▶ _Activity_:
Could you write out every record below exactly, leaving out any pictures?

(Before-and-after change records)
═══
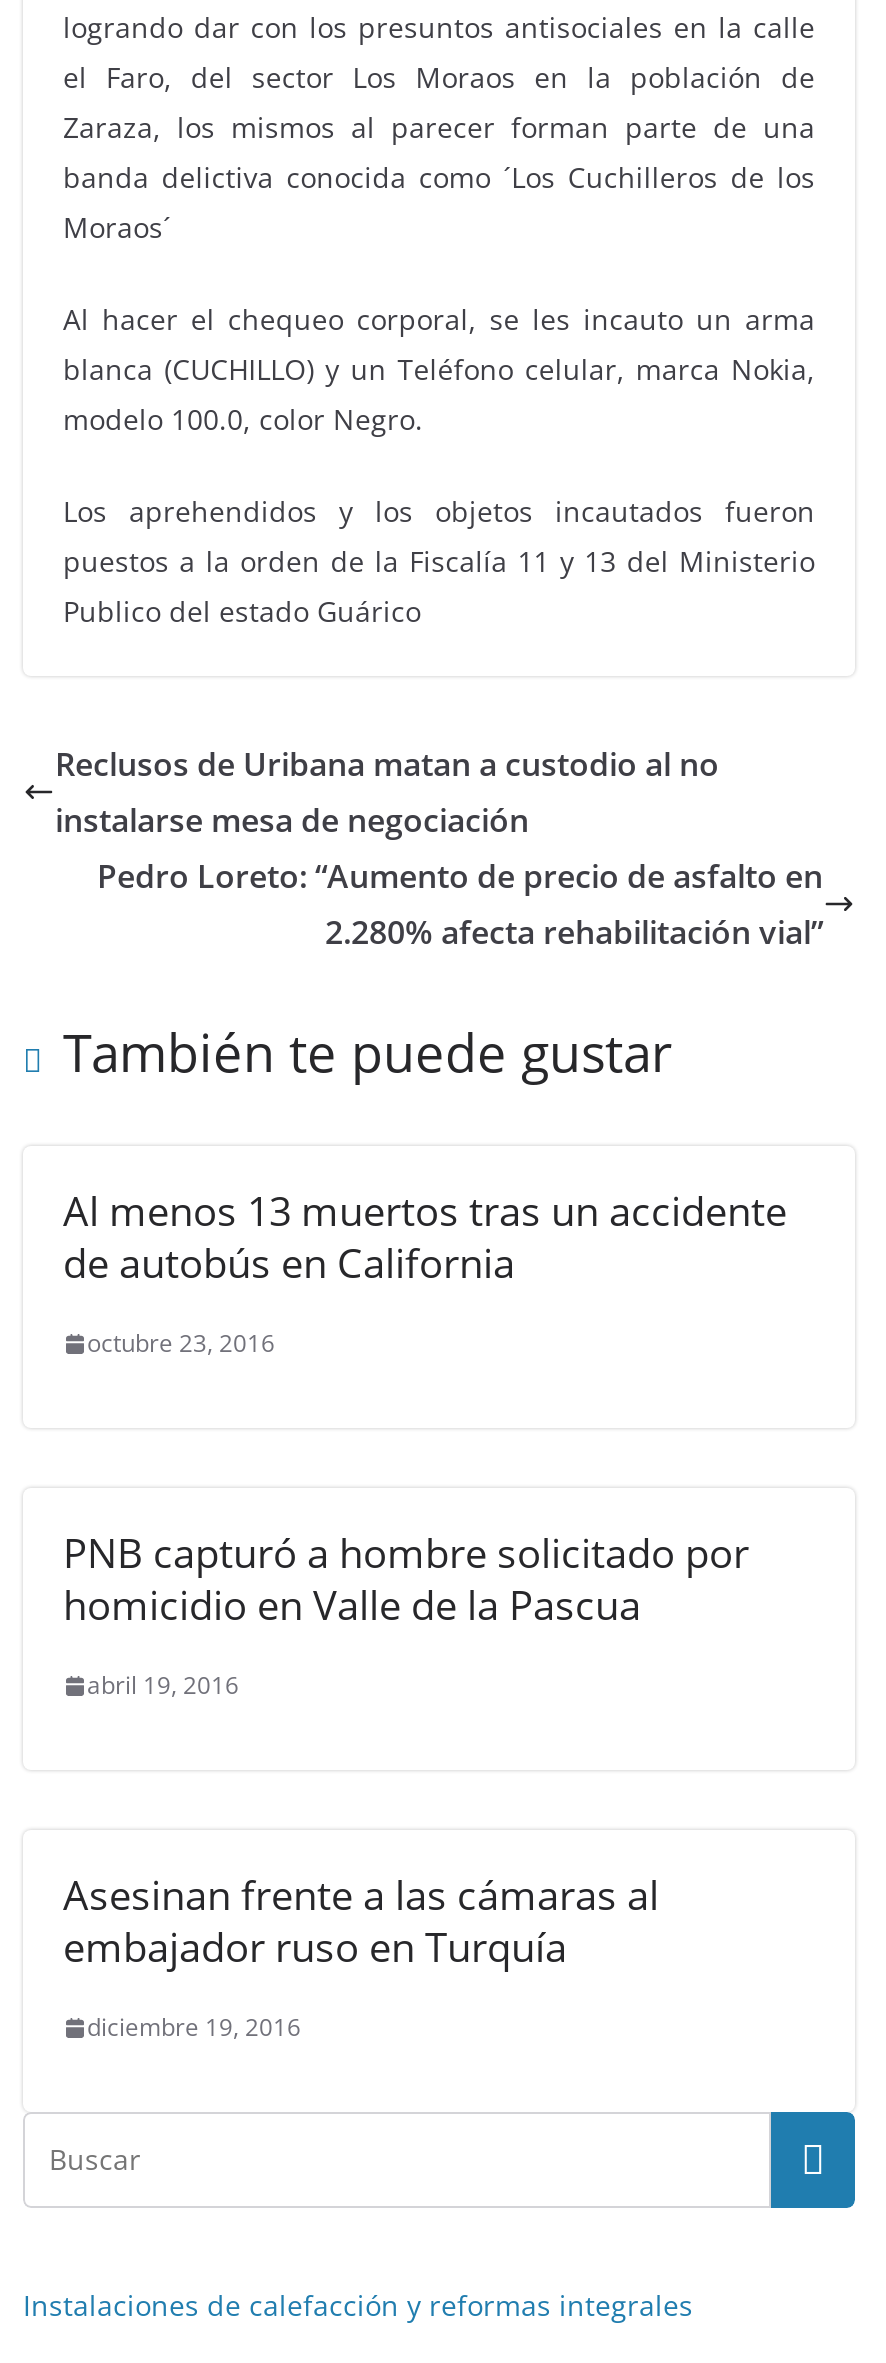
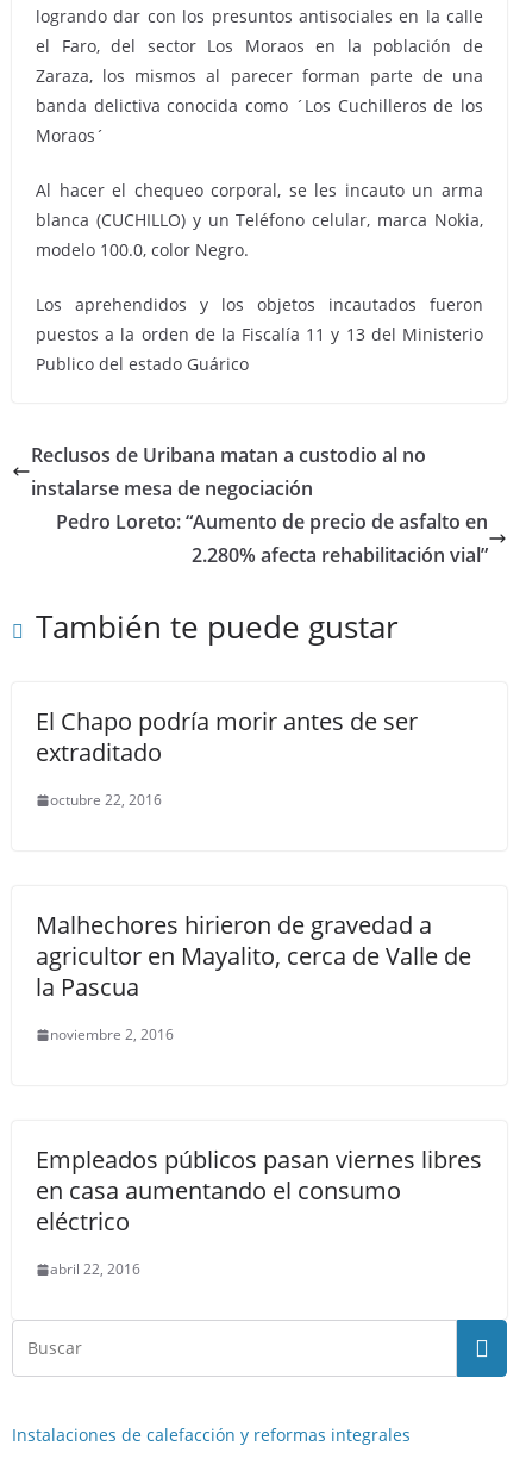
[63,1184,787,1290] Al menos 13 muertos tras un accidente | de autobús en California -> [36,705,418,768] El Chapo podría morir antes de ser | extraditado
[87,1326,275,1360] octubre 23, 2016 -> [50,790,162,810] octubre 22, 2016
[63,1526,749,1632] PNB capturó a hombre solicitado por | homicidio en Valle de la Pascua -> [36,909,471,1003] Malhechores hirieron de gravedad a | agricultor en Mayalito, cerca de Valle de | la Pascua
[87,1668,239,1702] abril 19, 2016 -> [50,1024,174,1045] noviembre 2, 2016
[63,1868,659,1974] Asesinan frente a las cámaras al | embajador ruso en Turquía -> [36,1143,482,1238] Empleados públicos pasan viernes libres | en casa aumentando el consumo | eléctrico
[87,2010,301,2044] diciembre 19, 2016 -> [50,1259,140,1279] abril 22, 2016

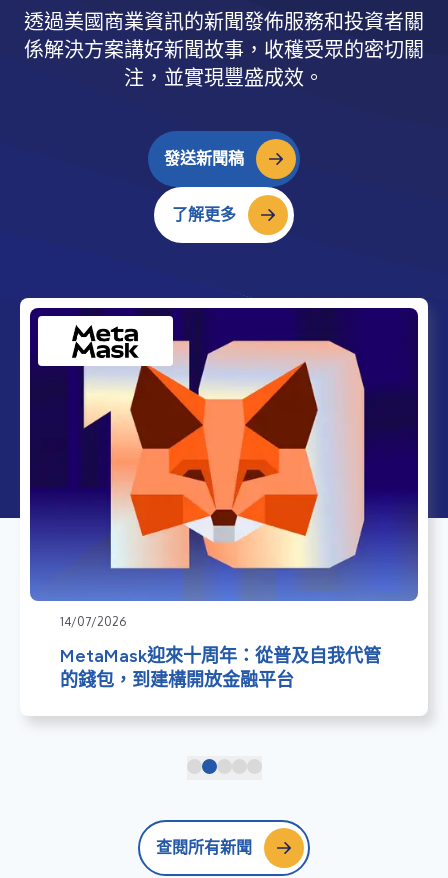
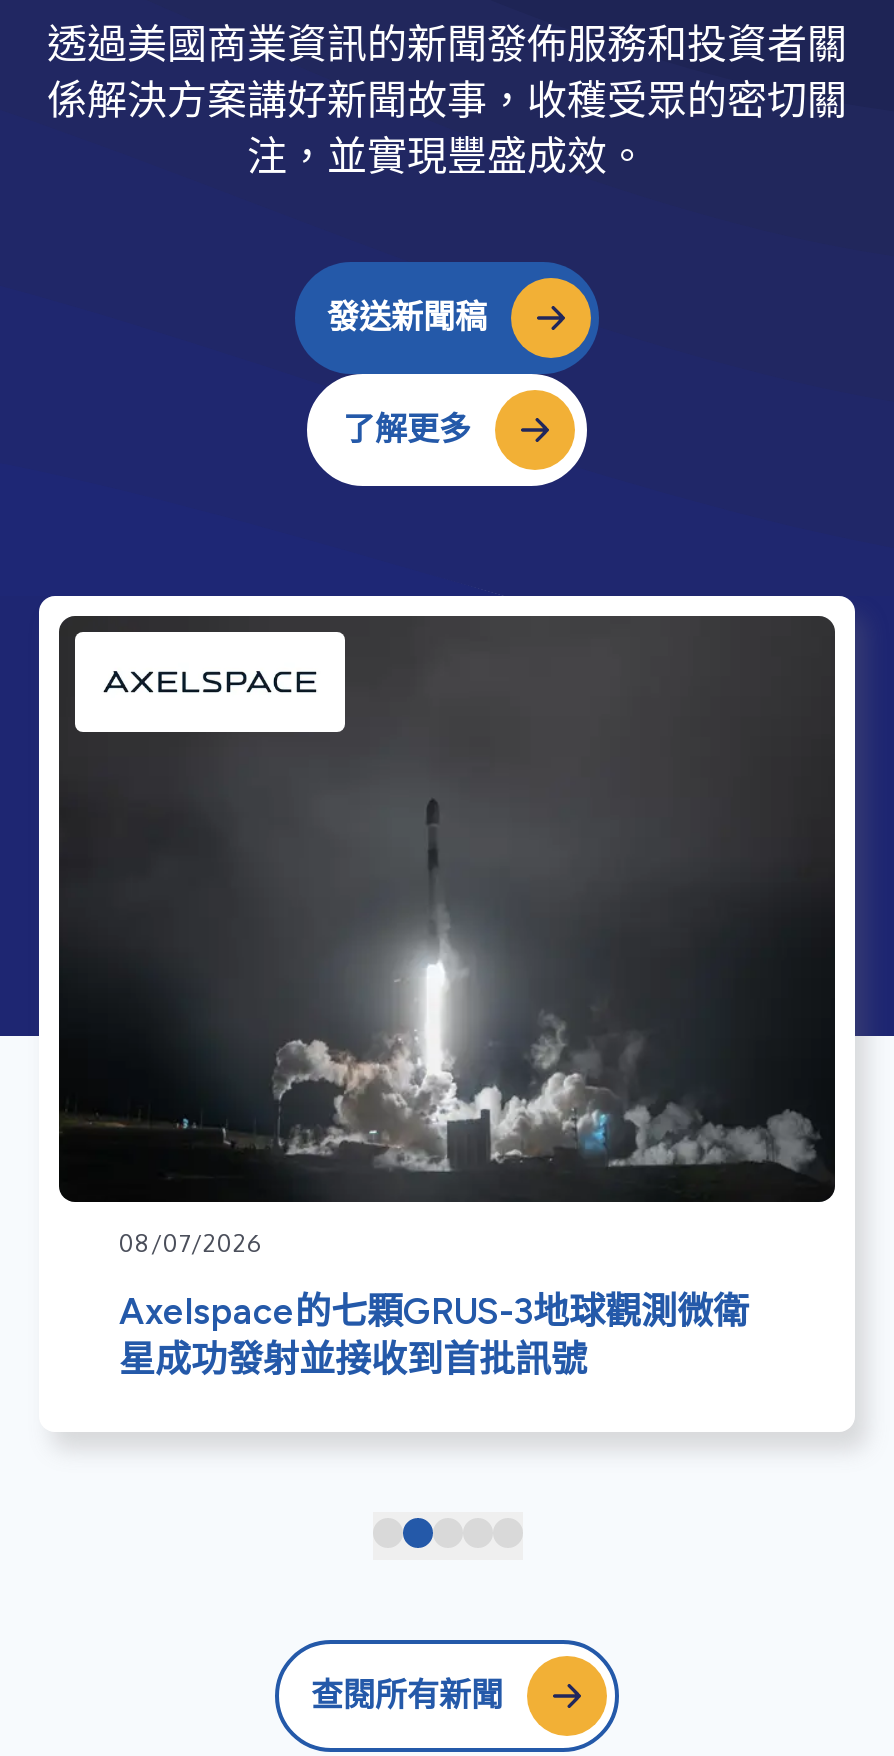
[29,308,419,629] [image] | 14/07/2026 -> [57,616,837,1258] [image] | 08/07/2026
[60,645,381,691] MetaMask迎來十周年：從普及自我代管 | 的錢包，到建構開放金融平台 -> [119,1290,749,1382] Axelspace的七顆GRUS-3地球觀測微衛 | 星成功發射並接收到首批訊號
═══
▶ _Response area_:
[63,1184,787,1290] Al menos 13 muertos tras un accidente | de autobús en California -> [36,705,418,768] El Chapo podría morir antes de ser | extraditado
[87,1326,275,1360] octubre 23, 2016 -> [50,790,162,810] octubre 22, 2016
[63,1526,749,1632] PNB capturó a hombre solicitado por | homicidio en Valle de la Pascua -> [36,909,471,1003] Malhechores hirieron de gravedad a | agricultor en Mayalito, cerca de Valle de | la Pascua
[87,1668,239,1702] abril 19, 2016 -> [50,1024,174,1045] noviembre 2, 2016
[63,1868,659,1974] Asesinan frente a las cámaras al | embajador ruso en Turquía -> [36,1143,482,1238] Empleados públicos pasan viernes libres | en casa aumentando el consumo | eléctrico
[87,2010,301,2044] diciembre 19, 2016 -> [50,1259,140,1279] abril 22, 2016

[29,308,419,629] [image] | 14/07/2026 -> [57,616,837,1258] [image] | 08/07/2026
[60,645,381,691] MetaMask迎來十周年：從普及自我代管 | 的錢包，到建構開放金融平台 -> [119,1290,749,1382] Axelspace的七顆GRUS-3地球觀測微衛 | 星成功發射並接收到首批訊號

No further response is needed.